The recent violence in Kosova that left over two dozen people dead and many hundreds injured touched off widespread speculation as to what caused the trouble and what effect it will have on Kosova's political future.
The unrest may or may not have broken out spontaneously. It was, however, quickly exploited and fanned by ethnic Albanian extremists anxious to drive members of the Serbian minority from some enclaves in several parts of Kosova.
Regional politicians, past and present international officials, and pundits around the globe offered a wide range of explanations for the violence, the magnitude of which seems to have surprised most observers. Some critics blamed NATO-led KFOR peacekeepers for not protecting all Serbs or not rounding up all young Albanian toughs. Other writers criticized the UN civilian administration in Kosova (UNMIK) for not succeeding in less than five years in creating a multiethnic society.
Voices from Belgrade said that the international community has been too indulgent toward the Albanians, while Albanian leaders in Prishtina argued that there has not been enough clear progress toward settling Kosova's final status, by which the Albanians mean independence.
Some observers in the Balkans and beyond stressed that the unrest must not be allowed to influence the process of determining Kosova's final status lest the thugs behind the violence get their way. Some of these observers also suggested that it might even be wise to dampen Albanian expectations that talks on the final status could begin in mid-2005. This, so the argument runs, is because Kosova now seems farther than ever from meeting the standards set down by the international community under the formula "standards before status."
Other observers drew the opposite conclusions. They argued that the unrest was a wake-up call revealing the danger inherent in not clarifying Kosova's final status, and stressed that uncertainty breeds instability and trouble. Some of these writers called the proposed standards unrealistic for any of the post-Yugoslav states and wondered how many EU member countries themselves could meet them.
Some American commentators argued that the United States must lead the way in pressing for a solution because the ethnic-Albanian majority trusts Washington in a way it does not trust Brussels. Some of those Americans added that the United States should, for a variety of reasons, reconsider whether it is wise to cede control of Western policy in the Balkans to the EU as completely as many in Washington once hoped to do, at least prior to the 11 September 2001 attacks.

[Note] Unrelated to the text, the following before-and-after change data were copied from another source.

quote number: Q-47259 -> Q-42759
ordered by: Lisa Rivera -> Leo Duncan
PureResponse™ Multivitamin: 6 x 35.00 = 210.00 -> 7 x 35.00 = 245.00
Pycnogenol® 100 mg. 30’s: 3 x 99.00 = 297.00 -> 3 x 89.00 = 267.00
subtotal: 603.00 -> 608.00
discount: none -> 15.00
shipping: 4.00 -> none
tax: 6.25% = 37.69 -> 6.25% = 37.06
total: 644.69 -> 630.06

Several critical writers on both sides of the Atlantic added that the EU seems doomed to fail if it seeks to promote a joint state of Serbia, Montenegro, and Kosova, which would be unacceptable to most Montenegrins and Kosovar Albanians alike, and which has few supporters in Washington.
Another issue that received much attention in the media was the possible "cantonization" or partition of Kosova. Serbian Prime Minister Vojislav Kostunica argued that a physical separation of the Serbs and Albanians seems necessary for the sake of the Serbs' survival.

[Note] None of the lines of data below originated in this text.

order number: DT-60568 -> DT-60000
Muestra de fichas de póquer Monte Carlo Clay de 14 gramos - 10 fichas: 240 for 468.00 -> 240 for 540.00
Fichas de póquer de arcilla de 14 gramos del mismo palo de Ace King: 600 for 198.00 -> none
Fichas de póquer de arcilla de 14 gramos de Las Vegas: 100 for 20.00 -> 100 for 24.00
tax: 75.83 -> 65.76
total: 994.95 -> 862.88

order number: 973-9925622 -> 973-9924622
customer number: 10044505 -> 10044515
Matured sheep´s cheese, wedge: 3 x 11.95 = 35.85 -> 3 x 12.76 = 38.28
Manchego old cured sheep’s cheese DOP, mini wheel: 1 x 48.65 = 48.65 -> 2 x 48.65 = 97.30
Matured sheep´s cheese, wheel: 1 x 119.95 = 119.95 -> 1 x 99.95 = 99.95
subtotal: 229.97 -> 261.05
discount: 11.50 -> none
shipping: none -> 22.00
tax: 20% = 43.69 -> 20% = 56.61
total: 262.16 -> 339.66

Partition has long been anathema to the Kosovar Albanian leadership and the international community alike, but there have been some suggestions in the wake of the violence that at least some such individuals are now leaning toward partition as the only sensible way to deal with two apparently mutually antagonistic populations.

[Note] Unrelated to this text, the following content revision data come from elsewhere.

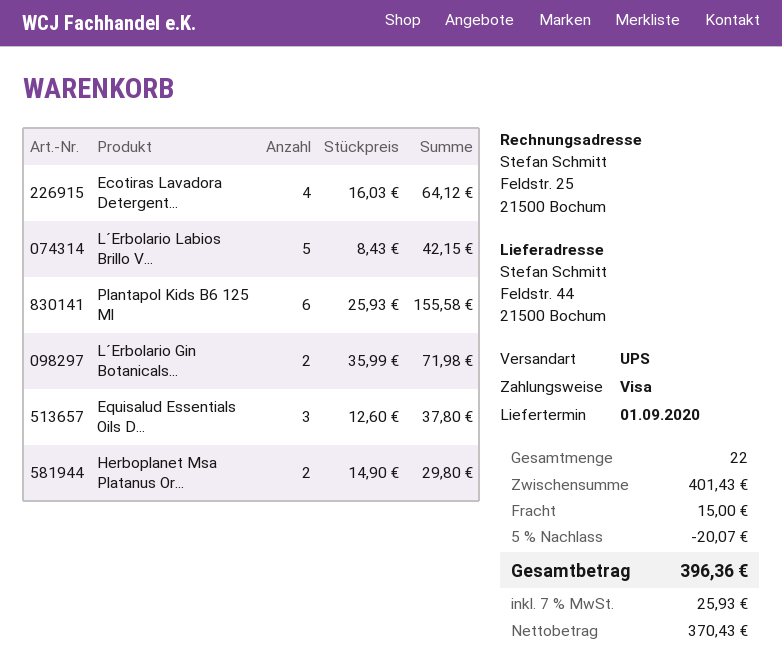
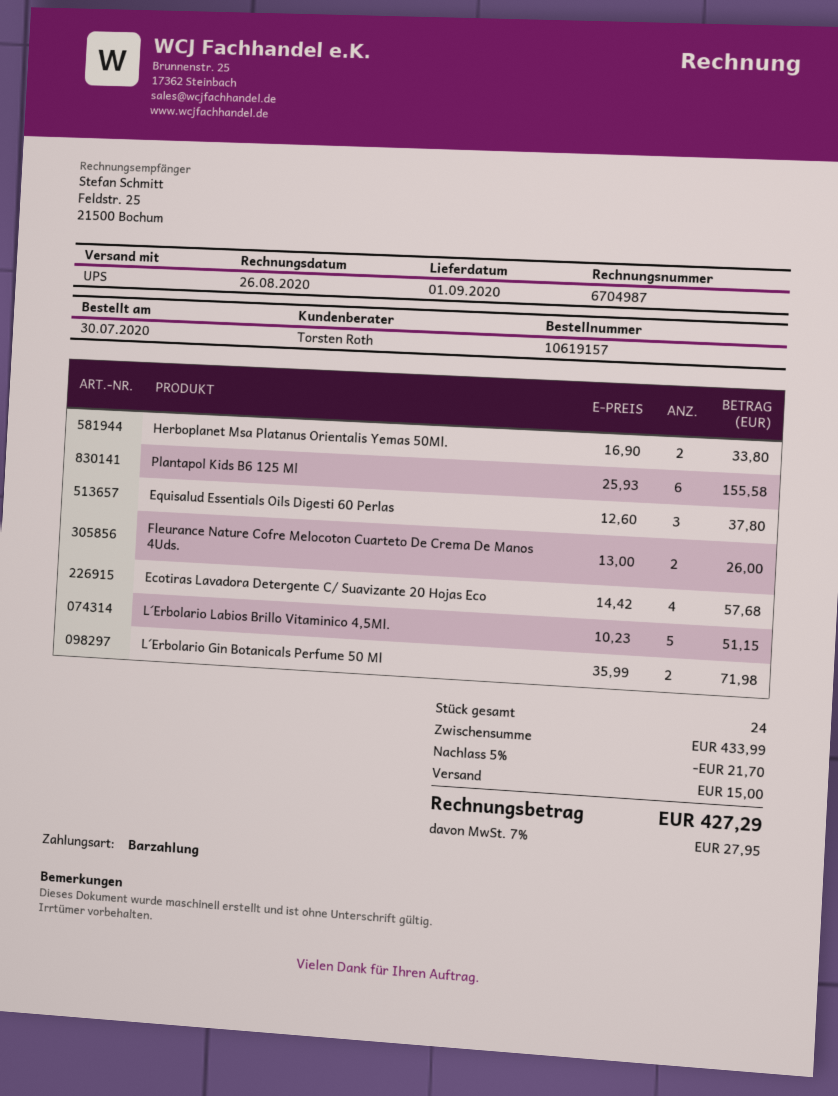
payment method: Visa -> cash
Ecotiras Lavadora Detergent...: 4 x 16.03 = 64.12 -> 4 x 14.42 = 57.68
L´Erbolario Labios Brillo V...: 5 x 8.43 = 42.15 -> 5 x 10.23 = 51.15
Herboplanet Msa Platanus Or...: 2 x 14.90 = 29.80 -> 2 x 16.90 = 33.80
Fleurance Nature Cofre Melocoton Cuarteto De Crema De Manos 4Uds.: none -> 2 x 13.00 = 26.00
total quantity: 22 -> 24
subtotal: 401.43 -> 433.99
discount: 5% = 20.07 -> 5% = 21.70
tax: 7% = 25.93 -> 7% = 27.95
total: 396.36 -> 427.29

The problem with this approach, however, is that it potentially opens a Pandora's box of problems in the region. Nationalists of various hues could argue that if ethnically based partition is the cure for what ails Kosova, why should it not be applied to Bosnia or Macedonia as well? And why should the present international borders remain sacrosanct and not give way to a Greater Albania, a Greater Serbia, and a Greater Croatia?
In short, the problems are complex and the proposed solutions are many. "RFE/RL Balkan Report" has long argued that no outcome will be perfect but that political, economic, and social problems will grow unless the status issue is settled, and that peace is inseparably linked to jobs and prosperity.
In any event, the recent unrest may prompt the international community to pay more attention to Kosova and the western Balkans lest problems once thought to be on the wane reemerge with a vengeance.
AFGHAN LEADER CONFIRMS ELECTIONS WILL BE DELAYED...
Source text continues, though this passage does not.